Using CM-Spam for very long sequences
Date: September 10, 2020 02:58AM
I am new to SPMF and am exploring the use of sequential pattern mining for my dataset. I'm finding the tool very useful, but have run into some difficulties with using it for longer sequences
My research uses unstructured data relating to tutor-student interactions. I have labelled the data using a framework, and now have a very long set of sequences, with each sequence relating to one tutoring session. The labels for the data are numerical positive integers, and I have prepared the input file using the instructions on the SPMF website (i.e. every event is separated by a -1, and there is a -2 at the end of every sequence). The sequences consist of a large number of events, rather than item-sets, and I have thus treated each event as its own item-set, and separated each event with a -1.

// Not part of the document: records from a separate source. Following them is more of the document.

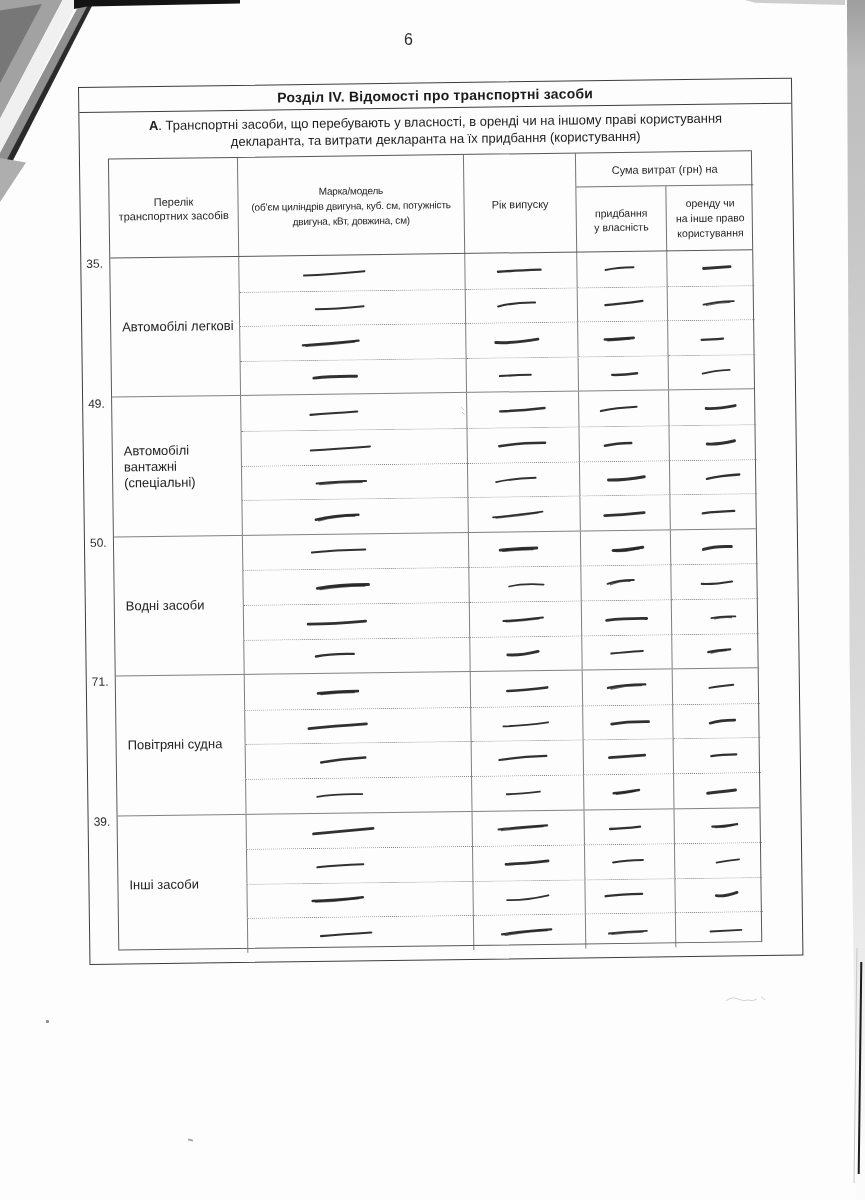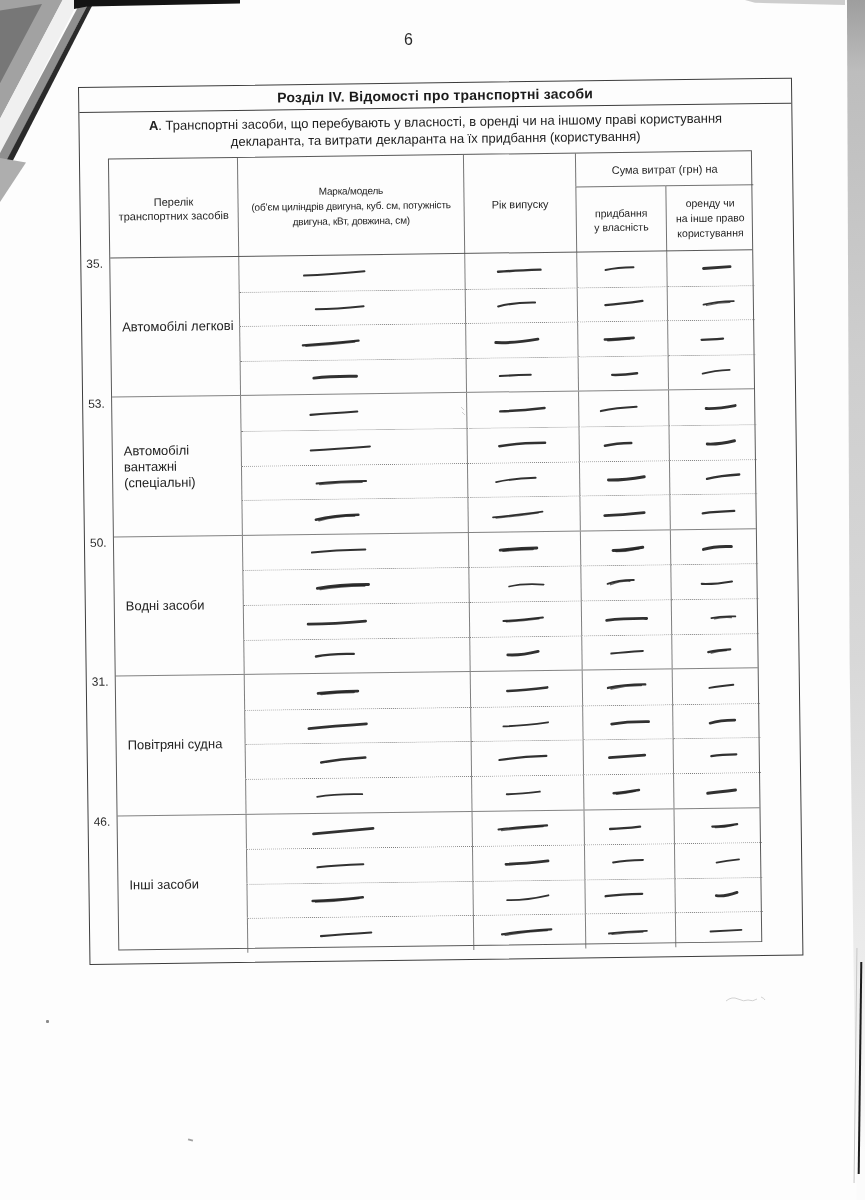"53." div.rownum { text: 53 -> 49 }
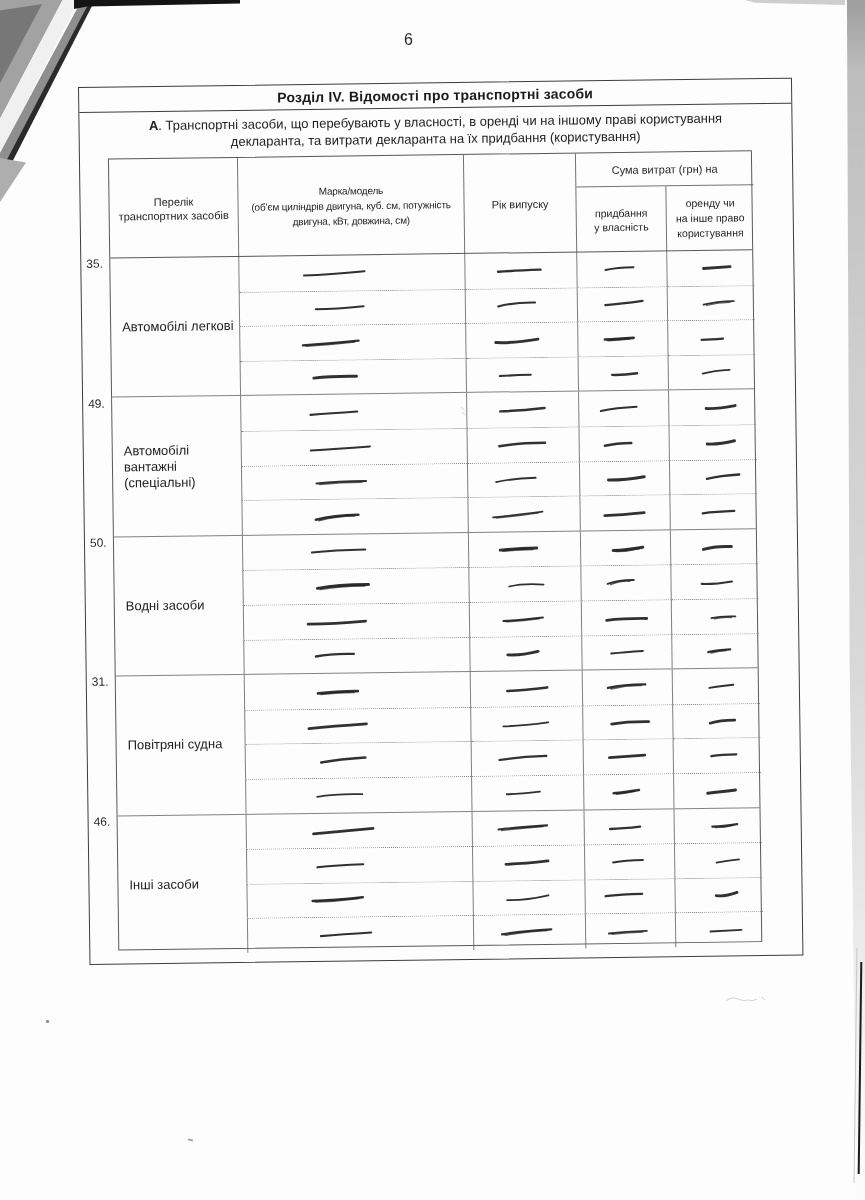"31." div.rownum { text: 31 -> 71 }
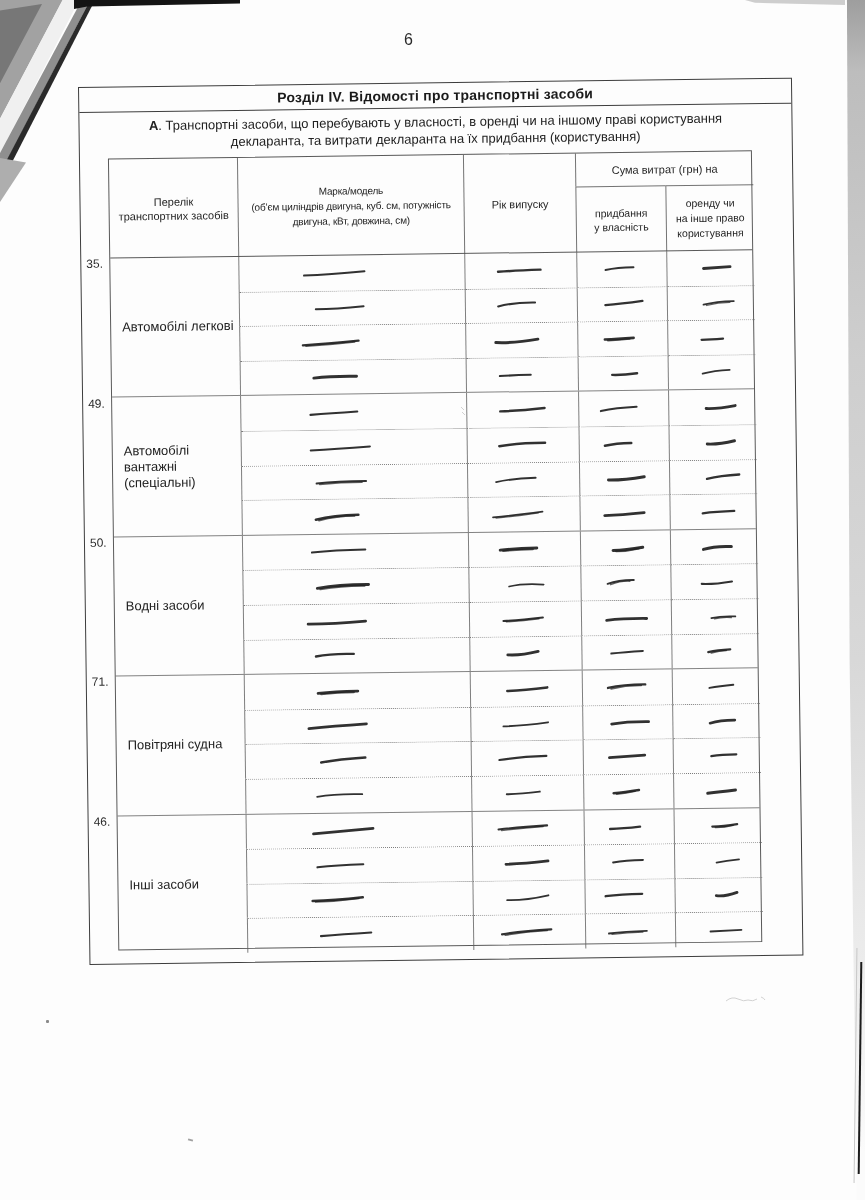"46." div.rownum { text: 46 -> 39 }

When I run the CM-SPAM algorthim on a set of 8 sequences with a minsup of 50%, the output file shows a number of patterns with a support of either 3, or 2. I can tell manually that the support should be higher for many of these patterns, and this leads me to think that CM-Spam is not recognizing the bottom 5 sequences for some reason. I'm not sure why this is. The sequences are very long and tend to spill over into multiple lines, so this may be impacting how the algorithm works - could this be a possibility? How could I adjust the files, if so?
Thanks in advance for the help